• WHAT YOU SHOULD DO: Please report each line of the data below that contains "FIREFIGHTERS".

• INFORMATION SHOWN:
_ _ _ _ _ _ _
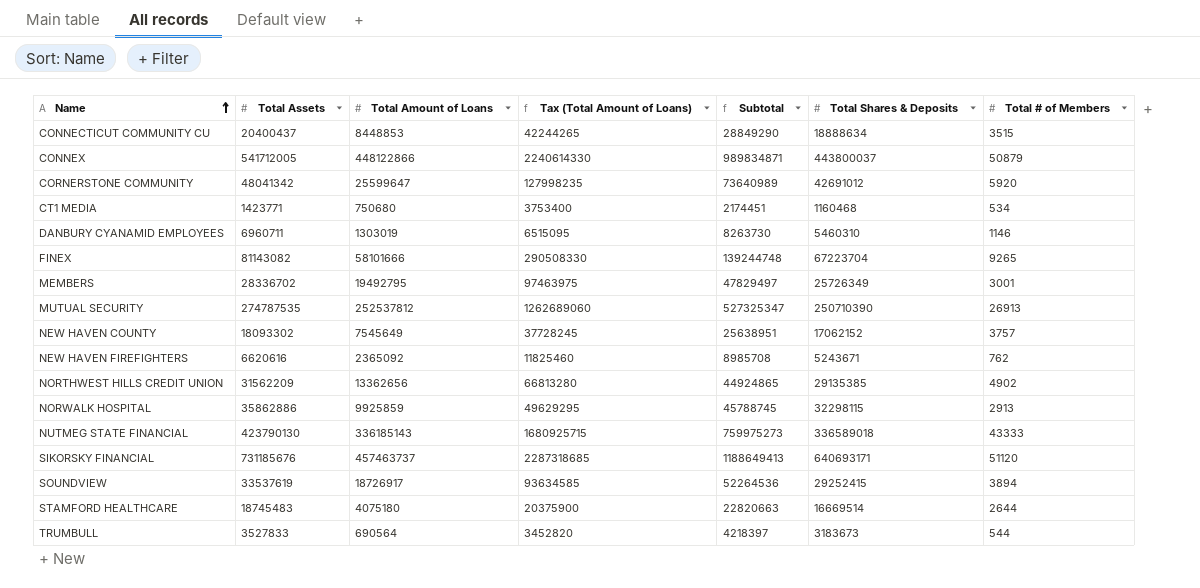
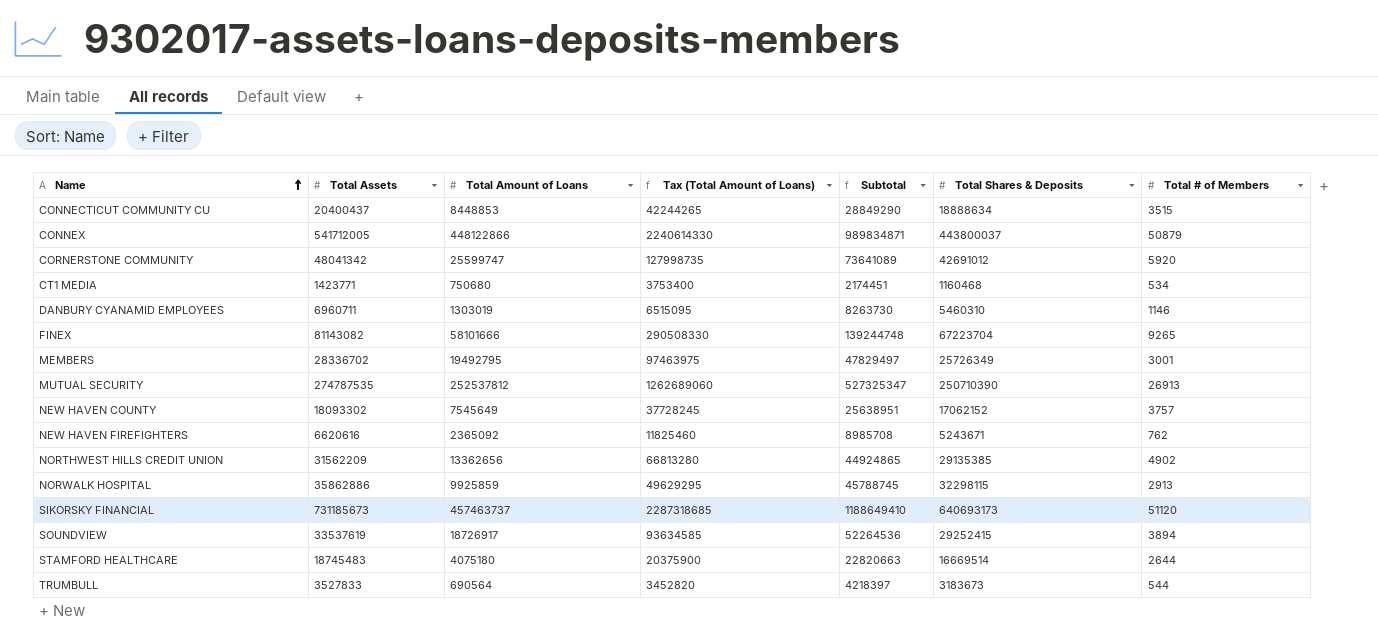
row NUTMEG STATE FINANCIAL: 423790130 | 336185143 | 1680925715 | 759975273 | 336589018 | 43333 -> none
CORNERSTONE COMMUNITY | Total Amount of Loans: 25599647 -> 25599747
CORNERSTONE COMMUNITY | Tax (Total Amount of Loans): 127998235 -> 127998735
CORNERSTONE COMMUNITY | Subtotal: 73640989 -> 73641089
SIKORSKY FINANCIAL | Total Assets: 731185676 -> 731185673
SIKORSKY FINANCIAL | Subtotal: 1188649413 -> 1188649410
SIKORSKY FINANCIAL | Total Shares & Deposits: 640693171 -> 640693173

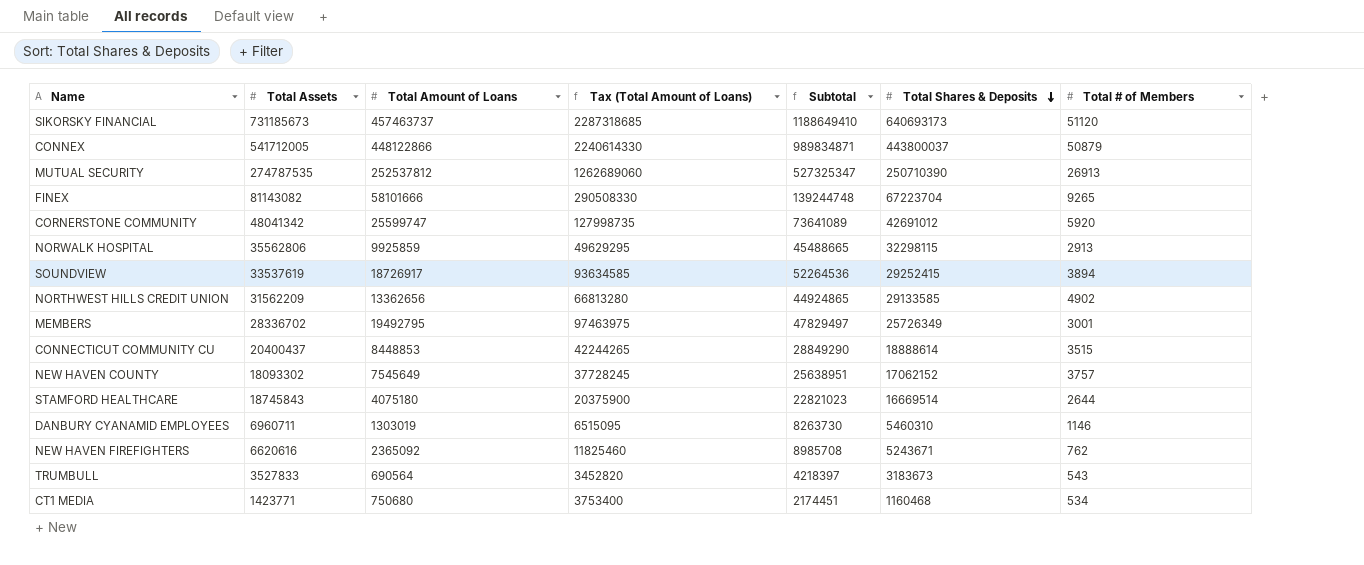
row order: Name ascending -> Total Shares & Deposits descending
NORWALK HOSPITAL | Total Assets: 35862886 -> 35562806
NORWALK HOSPITAL | Subtotal: 45788745 -> 45488665
NORTHWEST HILLS CREDIT UNION | Total Shares & Deposits: 29135385 -> 29133585
CONNECTICUT COMMUNITY CU | Total Shares & Deposits: 18888634 -> 18888614
STAMFORD HEALTHCARE | Total Assets: 18745483 -> 18745843
STAMFORD HEALTHCARE | Subtotal: 22820663 -> 22821023
TRUMBULL | Total # of Members: 544 -> 543

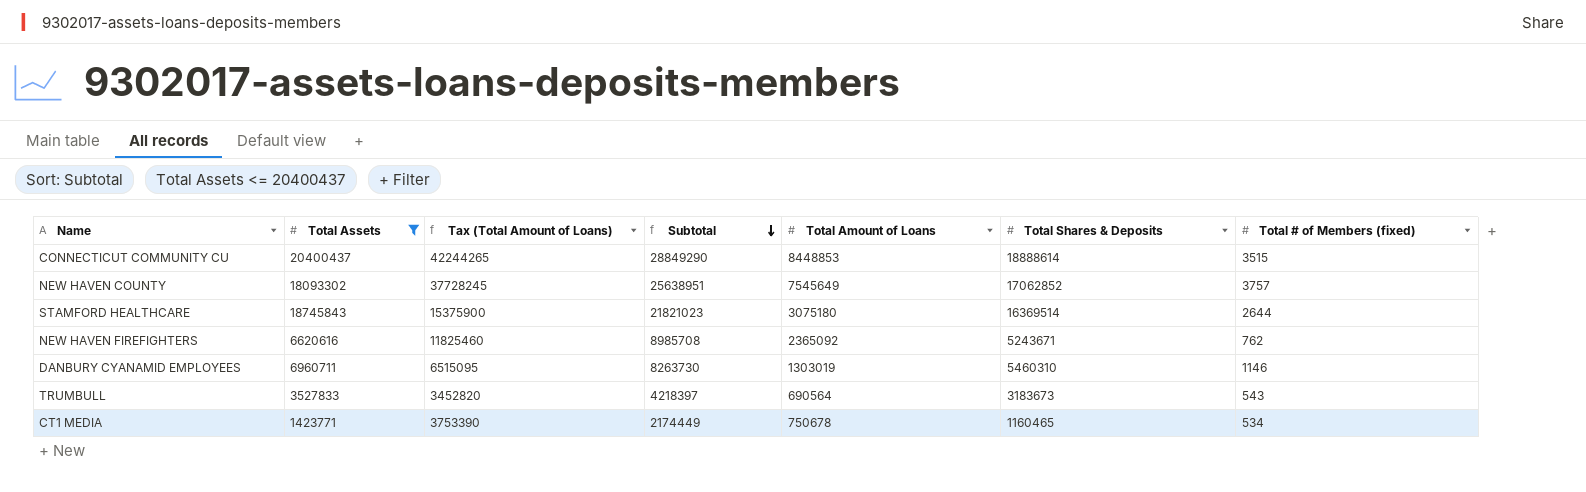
filter: none -> Total Assets <= 20400437
row order: Total Shares & Deposits descending -> Subtotal descending
column Total Amount of Loans | position: 3 -> 5
column name: Total # of Members -> Total # of Members (fixed)
NEW HAVEN COUNTY | Total Shares & Deposits: 17062152 -> 17062852
STAMFORD HEALTHCARE | Tax (Total Amount of Loans): 20375900 -> 15375900
STAMFORD HEALTHCARE | Subtotal: 22821023 -> 21821023
STAMFORD HEALTHCARE | Total Amount of Loans: 4075180 -> 3075180
STAMFORD HEALTHCARE | Total Shares & Deposits: 16669514 -> 16369514
CT1 MEDIA | Tax (Total Amount of Loans): 3753400 -> 3753390
CT1 MEDIA | Subtotal: 2174451 -> 2174449
CT1 MEDIA | Total Amount of Loans: 750680 -> 750678
CT1 MEDIA | Total Shares & Deposits: 1160468 -> 1160465

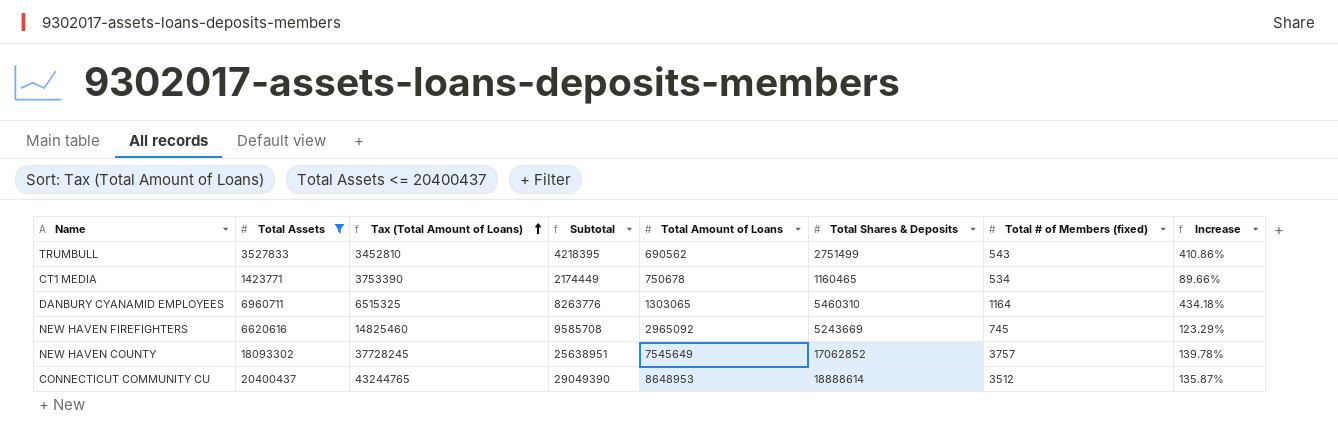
row order: Subtotal descending -> Tax (Total Amount of Loans) ascending
column Increase | formula: none -> ([Total Assets] - [Total Amount of Loans]) / [Total Amount of Loans]
row STAMFORD HEALTHCARE: 18745843 | 15375900 | 21821023 | 3075180 | 16369514 | 2644 -> none
TRUMBULL | Tax (Total Amount of Loans): 3452820 -> 3452810
TRUMBULL | Subtotal: 4218397 -> 4218395
TRUMBULL | Total Amount of Loans: 690564 -> 690562
TRUMBULL | Total Shares & Deposits: 3183673 -> 2751499
DANBURY CYANAMID EMPLOYEES | Tax (Total Amount of Loans): 6515095 -> 6515325
DANBURY CYANAMID EMPLOYEES | Subtotal: 8263730 -> 8263776
DANBURY CYANAMID EMPLOYEES | Total Amount of Loans: 1303019 -> 1303065
DANBURY CYANAMID EMPLOYEES | Total # of Members (fixed): 1146 -> 1164
NEW HAVEN FIREFIGHTERS | Tax (Total Amount of Loans): 11825460 -> 14825460
NEW HAVEN FIREFIGHTERS | Subtotal: 8985708 -> 9585708
NEW HAVEN FIREFIGHTERS | Total Amount of Loans: 2365092 -> 2965092
NEW HAVEN FIREFIGHTERS | Total Shares & Deposits: 5243671 -> 5243669
NEW HAVEN FIREFIGHTERS | Total # of Members (fixed): 762 -> 745
CONNECTICUT COMMUNITY CU | Tax (Total Amount of Loans): 42244265 -> 43244765
CONNECTICUT COMMUNITY CU | Subtotal: 28849290 -> 29049390
CONNECTICUT COMMUNITY CU | Total Amount of Loans: 8448853 -> 8648953
CONNECTICUT COMMUNITY CU | Total # of Members (fixed): 3515 -> 3512

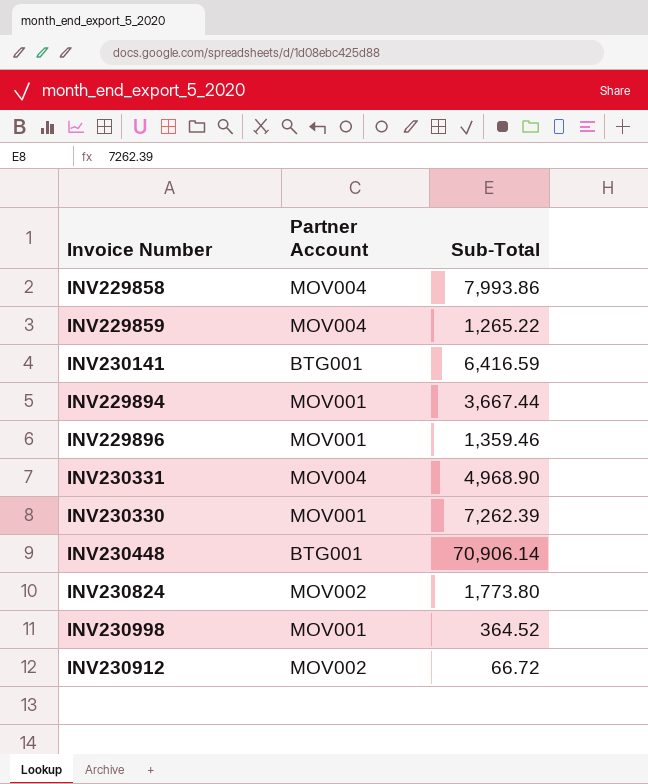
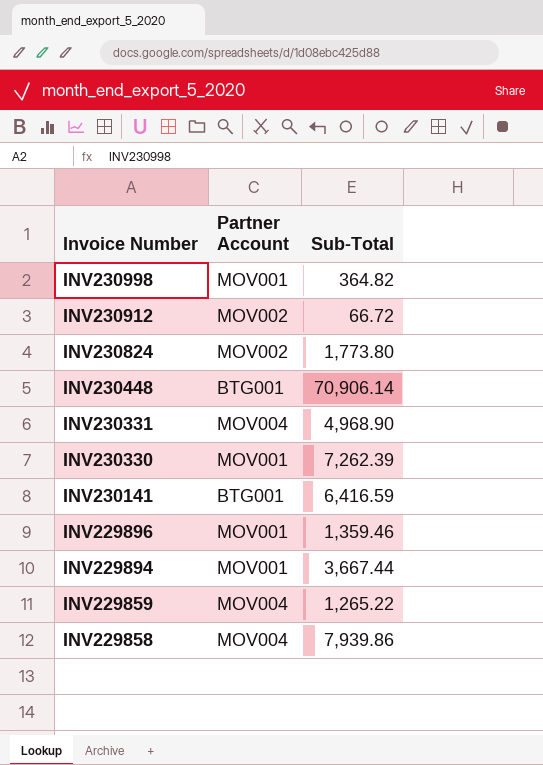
row order: none -> Invoice Number descending
INV230998 | Sub-Total: 364.52 -> 364.82
INV229858 | Sub-Total: 7,993.86 -> 7,939.86

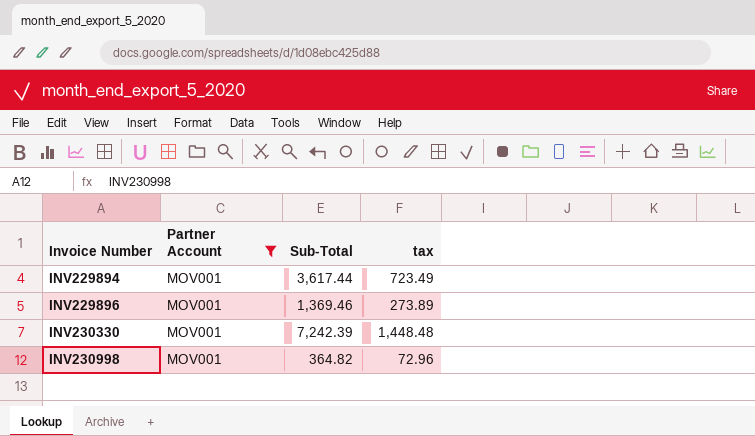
filter: none -> Partner Account = MOV001
row order: Invoice Number descending -> Invoice Number ascending
column tax | formula: none -> [Sub-Total] * 0.2
INV229894 | Sub-Total: 3,667.44 -> 3,617.44
INV229896 | Sub-Total: 1,359.46 -> 1,369.46
INV230330 | Sub-Total: 7,262.39 -> 7,242.39

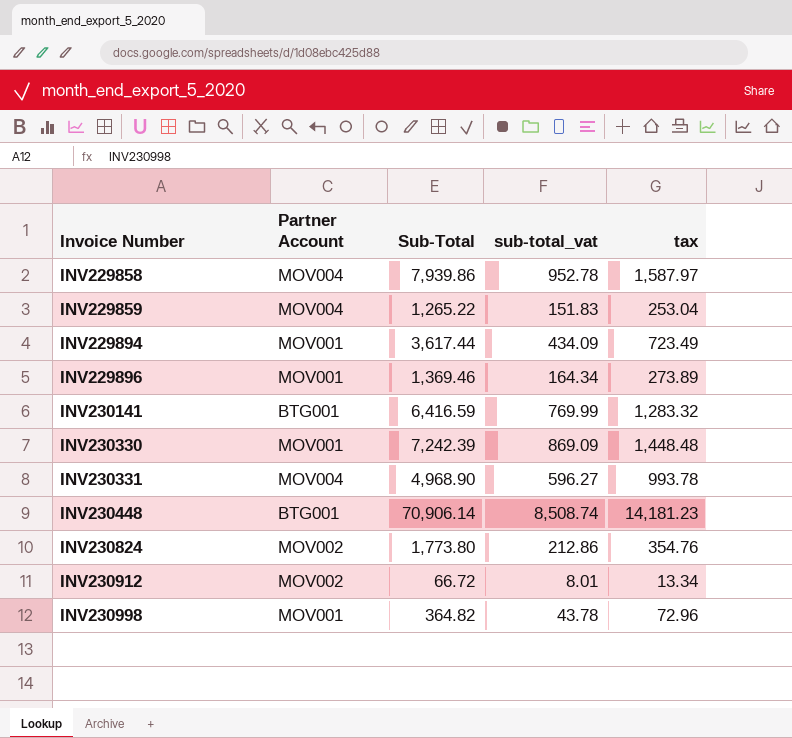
filter: Partner Account = MOV001 -> none
column sub-total_vat | formula: none -> [Sub-Total] * 0.12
_ _ _ _ _ _ _
• EXERCISE OUTPUT:
NEW HAVEN FIREFIGHTERS | Tax (Total Amount of Loans): 11825460 -> 14825460
NEW HAVEN FIREFIGHTERS | Subtotal: 8985708 -> 9585708
NEW HAVEN FIREFIGHTERS | Total Amount of Loans: 2365092 -> 2965092
NEW HAVEN FIREFIGHTERS | Total Shares & Deposits: 5243671 -> 5243669
NEW HAVEN FIREFIGHTERS | Total # of Members (fixed): 762 -> 745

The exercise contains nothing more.